■ **Input data**:
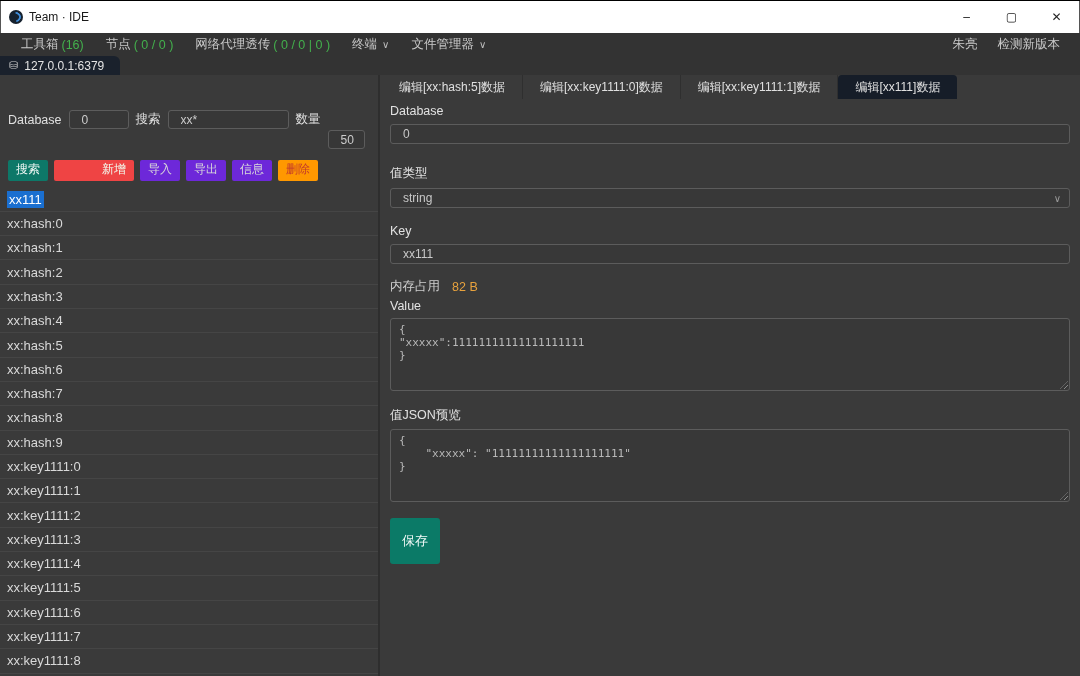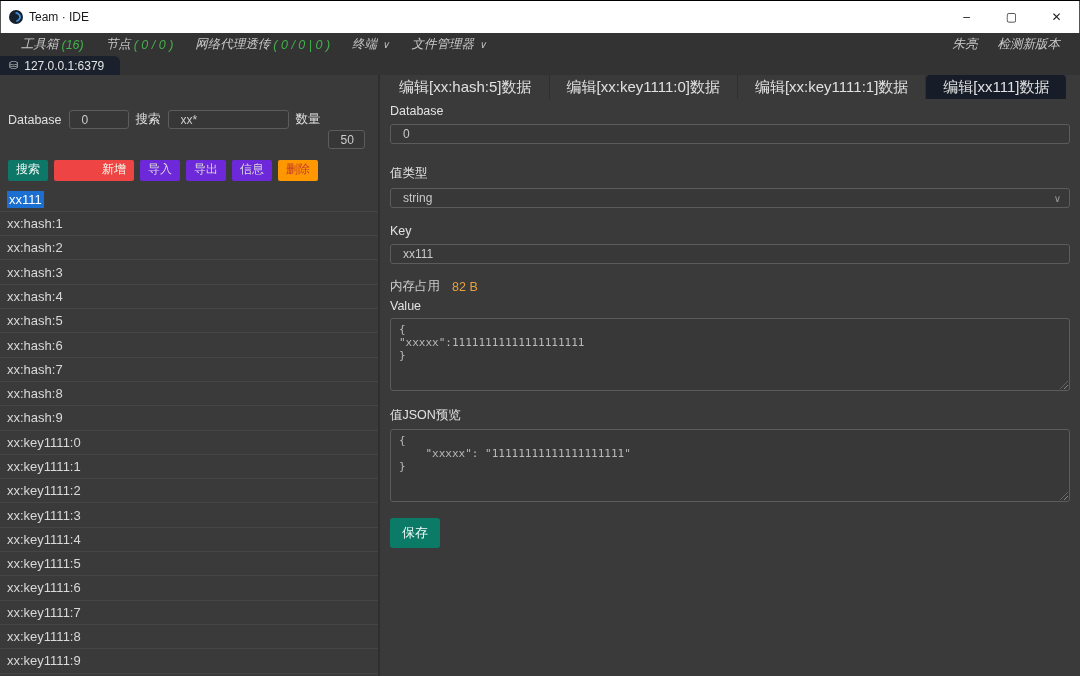--- a/index.html
+++ b/index.html
@@ -33,7 +33,7 @@
   
   .menubar {
     height:23px; background:#333333; display:flex; align-items:center;
-    font-size:12.5px; color:#c9c9c9; padding:0 10px;font-style:italic;
+    font-size:12.5px; color:#c9c9c9; padding:0 10px;
   }
   .menu-item { padding:0 11px; display:flex; align-items:center; gap:3px; white-space:nowrap; }
   .menu-item .count { color:#43b04c; }

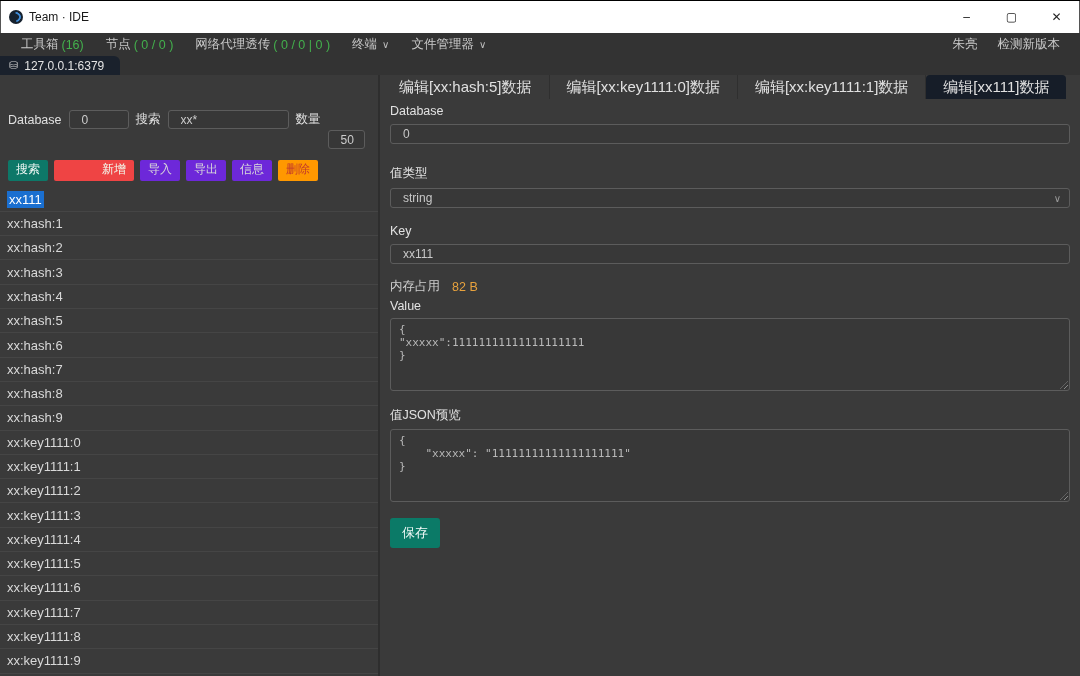--- a/index.html
+++ b/index.html
@@ -89,7 +89,7 @@
   .editor { flex:1; display:flex; flex-direction:column; overflow:hidden; }
   .editor-tabs { height:24px; display:flex; align-items:stretch; padding-left:2px; flex:none; }
   .ed-tab {
-    display:flex; align-items:center; padding:0 17px; font-size:15px; color:#e0e0e0;
+    display:flex; align-items:center; padding:0 17px; font-size:12px; color:#e0e0e0;
     border-right:1px solid #2f2f2f; white-space:nowrap; cursor:default;
   }
   .ed-tab.active {

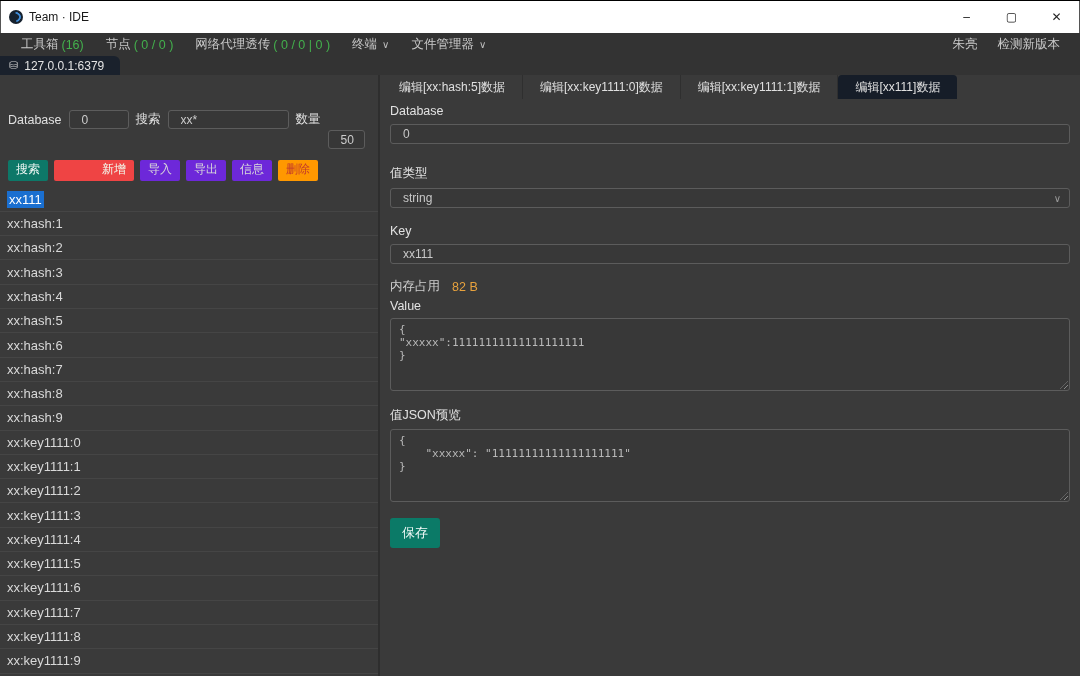--- a/index.html
+++ b/index.html
@@ -200,6 +200,9 @@
           <span class="sel">xx111</span>
         </div>
         <div class="key-row">
+          <span>xx:hash:0</span>
+        </div>
+        <div class="key-row">
           <span>xx:hash:1</span>
         </div>
         <div class="key-row">

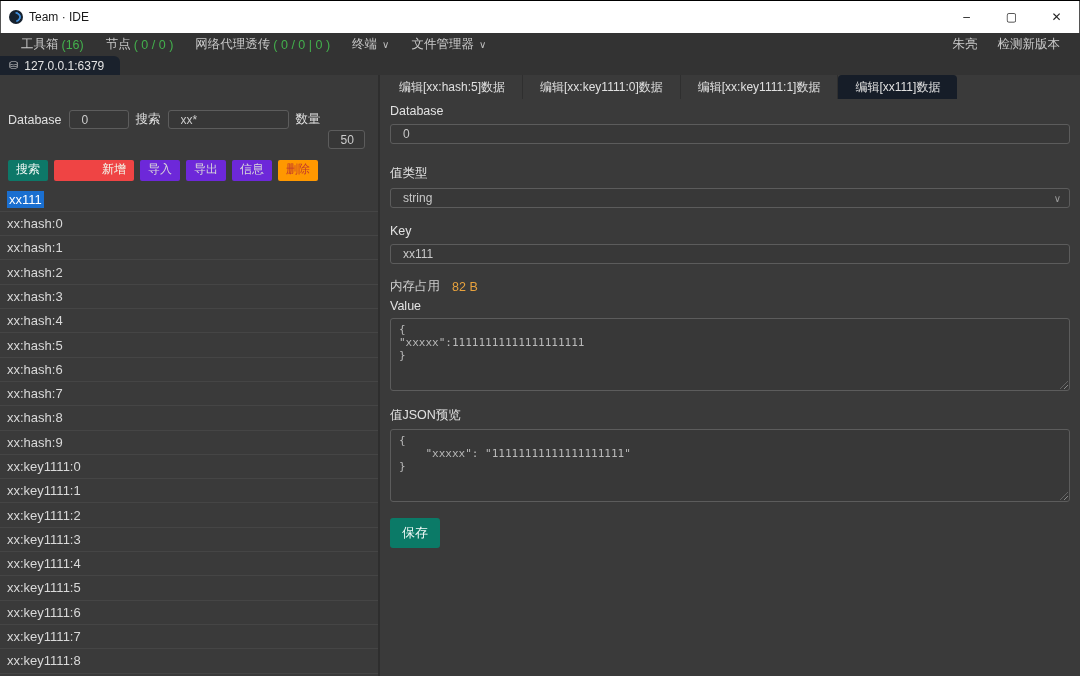--- a/index.html
+++ b/index.html
@@ -126,7 +126,7 @@
   }
   .save-btn {
     margin-top:16px; background:#0b7a67; color:#f2faf8; border:none; border-radius:3px;
-    font-size:13px; padding:6px 12px; cursor:pointer; font-family:Liberation Sans, sans-serif;
+    font-size:13px; padding:14px 12px; cursor:pointer; font-family:Liberation Sans, sans-serif;
   }
 </style>
 </head>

■ **What the exercise asks**: Reproduce the records verbatim, omitting all images they contain.

■ **Task answer**:
--- a/index.html
+++ b/index.html
@@ -33,7 +33,7 @@
   
   .menubar {
     height:23px; background:#333333; display:flex; align-items:center;
-    font-size:12.5px; color:#c9c9c9; padding:0 10px;font-style:italic;
+    font-size:12.5px; color:#c9c9c9; padding:0 10px;
   }
   .menu-item { padding:0 11px; display:flex; align-items:center; gap:3px; white-space:nowrap; }
   .menu-item .count { color:#43b04c; }

--- a/index.html
+++ b/index.html
@@ -89,7 +89,7 @@
   .editor { flex:1; display:flex; flex-direction:column; overflow:hidden; }
   .editor-tabs { height:24px; display:flex; align-items:stretch; padding-left:2px; flex:none; }
   .ed-tab {
-    display:flex; align-items:center; padding:0 17px; font-size:15px; color:#e0e0e0;
+    display:flex; align-items:center; padding:0 17px; font-size:12px; color:#e0e0e0;
     border-right:1px solid #2f2f2f; white-space:nowrap; cursor:default;
   }
   .ed-tab.active {

--- a/index.html
+++ b/index.html
@@ -200,6 +200,9 @@
           <span class="sel">xx111</span>
         </div>
         <div class="key-row">
+          <span>xx:hash:0</span>
+        </div>
+        <div class="key-row">
           <span>xx:hash:1</span>
         </div>
         <div class="key-row">

--- a/index.html
+++ b/index.html
@@ -126,7 +126,7 @@
   }
   .save-btn {
     margin-top:16px; background:#0b7a67; color:#f2faf8; border:none; border-radius:3px;
-    font-size:13px; padding:6px 12px; cursor:pointer; font-family:Liberation Sans, sans-serif;
+    font-size:13px; padding:14px 12px; cursor:pointer; font-family:Liberation Sans, sans-serif;
   }
 </style>
 </head>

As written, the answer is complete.